> _Prompt_: Output the material exactly, line by line.

┌────────

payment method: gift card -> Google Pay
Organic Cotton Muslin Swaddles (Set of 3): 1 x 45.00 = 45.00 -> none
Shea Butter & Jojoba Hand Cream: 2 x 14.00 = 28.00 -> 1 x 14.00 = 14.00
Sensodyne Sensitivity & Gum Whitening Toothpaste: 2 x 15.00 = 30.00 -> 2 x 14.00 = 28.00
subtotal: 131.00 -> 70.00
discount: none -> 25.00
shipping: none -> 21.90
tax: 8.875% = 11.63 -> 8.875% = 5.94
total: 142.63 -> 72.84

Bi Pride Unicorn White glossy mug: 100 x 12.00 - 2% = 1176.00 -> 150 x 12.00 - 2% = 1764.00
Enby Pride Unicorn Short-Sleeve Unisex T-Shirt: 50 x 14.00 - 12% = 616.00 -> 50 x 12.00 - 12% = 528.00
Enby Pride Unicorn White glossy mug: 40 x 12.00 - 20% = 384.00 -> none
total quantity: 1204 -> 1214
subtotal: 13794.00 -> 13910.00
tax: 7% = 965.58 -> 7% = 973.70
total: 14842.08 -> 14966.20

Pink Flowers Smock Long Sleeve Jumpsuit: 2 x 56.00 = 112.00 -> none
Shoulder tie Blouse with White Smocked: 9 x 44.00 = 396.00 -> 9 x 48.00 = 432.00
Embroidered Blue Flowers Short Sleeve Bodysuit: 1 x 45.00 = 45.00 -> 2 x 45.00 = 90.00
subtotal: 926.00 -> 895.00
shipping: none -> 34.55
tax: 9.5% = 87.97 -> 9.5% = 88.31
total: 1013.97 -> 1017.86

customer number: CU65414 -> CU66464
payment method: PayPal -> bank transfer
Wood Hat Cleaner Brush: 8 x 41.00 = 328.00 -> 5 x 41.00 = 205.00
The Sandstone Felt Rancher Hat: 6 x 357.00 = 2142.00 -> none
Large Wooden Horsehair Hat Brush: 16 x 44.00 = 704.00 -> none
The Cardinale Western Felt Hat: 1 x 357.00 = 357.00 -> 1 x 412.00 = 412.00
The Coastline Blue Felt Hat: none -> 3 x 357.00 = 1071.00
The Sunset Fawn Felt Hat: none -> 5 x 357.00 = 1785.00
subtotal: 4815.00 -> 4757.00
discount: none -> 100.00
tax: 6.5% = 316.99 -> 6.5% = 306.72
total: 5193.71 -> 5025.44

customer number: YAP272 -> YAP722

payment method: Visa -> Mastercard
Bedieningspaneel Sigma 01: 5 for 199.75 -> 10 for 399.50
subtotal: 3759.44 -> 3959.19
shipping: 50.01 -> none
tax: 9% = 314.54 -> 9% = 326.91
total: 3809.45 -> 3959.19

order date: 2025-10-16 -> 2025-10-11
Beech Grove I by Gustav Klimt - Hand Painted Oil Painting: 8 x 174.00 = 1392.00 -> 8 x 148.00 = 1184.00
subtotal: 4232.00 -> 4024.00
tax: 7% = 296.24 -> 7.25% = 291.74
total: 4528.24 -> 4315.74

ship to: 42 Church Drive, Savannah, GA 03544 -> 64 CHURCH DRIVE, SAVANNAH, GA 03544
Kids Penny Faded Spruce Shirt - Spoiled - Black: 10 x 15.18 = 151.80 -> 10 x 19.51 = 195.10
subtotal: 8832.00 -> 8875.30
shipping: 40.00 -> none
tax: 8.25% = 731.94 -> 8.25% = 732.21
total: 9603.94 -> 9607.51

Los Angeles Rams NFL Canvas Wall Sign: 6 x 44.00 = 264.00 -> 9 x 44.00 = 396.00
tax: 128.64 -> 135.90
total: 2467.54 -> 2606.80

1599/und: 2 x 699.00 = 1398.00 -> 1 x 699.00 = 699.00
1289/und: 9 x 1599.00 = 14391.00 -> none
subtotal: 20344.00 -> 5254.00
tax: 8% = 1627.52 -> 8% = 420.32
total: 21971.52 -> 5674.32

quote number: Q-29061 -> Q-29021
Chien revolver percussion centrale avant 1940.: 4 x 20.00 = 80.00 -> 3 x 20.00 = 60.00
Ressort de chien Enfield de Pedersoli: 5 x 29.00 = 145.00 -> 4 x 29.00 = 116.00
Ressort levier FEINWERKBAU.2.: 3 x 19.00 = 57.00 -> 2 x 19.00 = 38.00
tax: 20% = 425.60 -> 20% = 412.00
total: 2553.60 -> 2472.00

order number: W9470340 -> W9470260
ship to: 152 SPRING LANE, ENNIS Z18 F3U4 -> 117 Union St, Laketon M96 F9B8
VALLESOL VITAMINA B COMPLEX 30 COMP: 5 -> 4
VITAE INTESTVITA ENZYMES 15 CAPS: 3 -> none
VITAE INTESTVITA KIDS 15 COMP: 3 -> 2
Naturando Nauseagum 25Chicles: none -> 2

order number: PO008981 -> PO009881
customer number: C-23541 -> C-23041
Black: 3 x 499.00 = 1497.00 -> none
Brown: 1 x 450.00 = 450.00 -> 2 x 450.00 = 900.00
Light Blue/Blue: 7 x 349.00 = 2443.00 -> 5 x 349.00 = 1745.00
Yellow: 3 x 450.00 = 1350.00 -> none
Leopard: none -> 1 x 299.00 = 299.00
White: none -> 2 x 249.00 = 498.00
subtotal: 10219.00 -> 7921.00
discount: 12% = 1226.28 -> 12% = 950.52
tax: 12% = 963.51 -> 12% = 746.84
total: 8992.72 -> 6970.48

└────────

> _Response_:
payment method: gift card -> Google Pay
Organic Cotton Muslin Swaddles (Set of 3): 1 x 45.00 = 45.00 -> none
Shea Butter & Jojoba Hand Cream: 2 x 14.00 = 28.00 -> 1 x 14.00 = 14.00
Sensodyne Sensitivity & Gum Whitening Toothpaste: 2 x 15.00 = 30.00 -> 2 x 14.00 = 28.00
subtotal: 131.00 -> 70.00
discount: none -> 25.00
shipping: none -> 21.90
tax: 8.875% = 11.63 -> 8.875% = 5.94
total: 142.63 -> 72.84

Bi Pride Unicorn White glossy mug: 100 x 12.00 - 2% = 1176.00 -> 150 x 12.00 - 2% = 1764.00
Enby Pride Unicorn Short-Sleeve Unisex T-Shirt: 50 x 14.00 - 12% = 616.00 -> 50 x 12.00 - 12% = 528.00
Enby Pride Unicorn White glossy mug: 40 x 12.00 - 20% = 384.00 -> none
total quantity: 1204 -> 1214
subtotal: 13794.00 -> 13910.00
tax: 7% = 965.58 -> 7% = 973.70
total: 14842.08 -> 14966.20

Pink Flowers Smock Long Sleeve Jumpsuit: 2 x 56.00 = 112.00 -> none
Shoulder tie Blouse with White Smocked: 9 x 44.00 = 396.00 -> 9 x 48.00 = 432.00
Embroidered Blue Flowers Short Sleeve Bodysuit: 1 x 45.00 = 45.00 -> 2 x 45.00 = 90.00
subtotal: 926.00 -> 895.00
shipping: none -> 34.55
tax: 9.5% = 87.97 -> 9.5% = 88.31
total: 1013.97 -> 1017.86

customer number: CU65414 -> CU66464
payment method: PayPal -> bank transfer
Wood Hat Cleaner Brush: 8 x 41.00 = 328.00 -> 5 x 41.00 = 205.00
The Sandstone Felt Rancher Hat: 6 x 357.00 = 2142.00 -> none
Large Wooden Horsehair Hat Brush: 16 x 44.00 = 704.00 -> none
The Cardinale Western Felt Hat: 1 x 357.00 = 357.00 -> 1 x 412.00 = 412.00
The Coastline Blue Felt Hat: none -> 3 x 357.00 = 1071.00
The Sunset Fawn Felt Hat: none -> 5 x 357.00 = 1785.00
subtotal: 4815.00 -> 4757.00
discount: none -> 100.00
tax: 6.5% = 316.99 -> 6.5% = 306.72
total: 5193.71 -> 5025.44

customer number: YAP272 -> YAP722

payment method: Visa -> Mastercard
Bedieningspaneel Sigma 01: 5 for 199.75 -> 10 for 399.50
subtotal: 3759.44 -> 3959.19
shipping: 50.01 -> none
tax: 9% = 314.54 -> 9% = 326.91
total: 3809.45 -> 3959.19

order date: 2025-10-16 -> 2025-10-11
Beech Grove I by Gustav Klimt - Hand Painted Oil Painting: 8 x 174.00 = 1392.00 -> 8 x 148.00 = 1184.00
subtotal: 4232.00 -> 4024.00
tax: 7% = 296.24 -> 7.25% = 291.74
total: 4528.24 -> 4315.74

ship to: 42 Church Drive, Savannah, GA 03544 -> 64 CHURCH DRIVE, SAVANNAH, GA 03544
Kids Penny Faded Spruce Shirt - Spoiled - Black: 10 x 15.18 = 151.80 -> 10 x 19.51 = 195.10
subtotal: 8832.00 -> 8875.30
shipping: 40.00 -> none
tax: 8.25% = 731.94 -> 8.25% = 732.21
total: 9603.94 -> 9607.51

Los Angeles Rams NFL Canvas Wall Sign: 6 x 44.00 = 264.00 -> 9 x 44.00 = 396.00
tax: 128.64 -> 135.90
total: 2467.54 -> 2606.80

1599/und: 2 x 699.00 = 1398.00 -> 1 x 699.00 = 699.00
1289/und: 9 x 1599.00 = 14391.00 -> none
subtotal: 20344.00 -> 5254.00
tax: 8% = 1627.52 -> 8% = 420.32
total: 21971.52 -> 5674.32

quote number: Q-29061 -> Q-29021
Chien revolver percussion centrale avant 1940.: 4 x 20.00 = 80.00 -> 3 x 20.00 = 60.00
Ressort de chien Enfield de Pedersoli: 5 x 29.00 = 145.00 -> 4 x 29.00 = 116.00
Ressort levier FEINWERKBAU.2.: 3 x 19.00 = 57.00 -> 2 x 19.00 = 38.00
tax: 20% = 425.60 -> 20% = 412.00
total: 2553.60 -> 2472.00

order number: W9470340 -> W9470260
ship to: 152 SPRING LANE, ENNIS Z18 F3U4 -> 117 Union St, Laketon M96 F9B8
VALLESOL VITAMINA B COMPLEX 30 COMP: 5 -> 4
VITAE INTESTVITA ENZYMES 15 CAPS: 3 -> none
VITAE INTESTVITA KIDS 15 COMP: 3 -> 2
Naturando Nauseagum 25Chicles: none -> 2

order number: PO008981 -> PO009881
customer number: C-23541 -> C-23041
Black: 3 x 499.00 = 1497.00 -> none
Brown: 1 x 450.00 = 450.00 -> 2 x 450.00 = 900.00
Light Blue/Blue: 7 x 349.00 = 2443.00 -> 5 x 349.00 = 1745.00
Yellow: 3 x 450.00 = 1350.00 -> none
Leopard: none -> 1 x 299.00 = 299.00
White: none -> 2 x 249.00 = 498.00
subtotal: 10219.00 -> 7921.00
discount: 12% = 1226.28 -> 12% = 950.52
tax: 12% = 963.51 -> 12% = 746.84
total: 8992.72 -> 6970.48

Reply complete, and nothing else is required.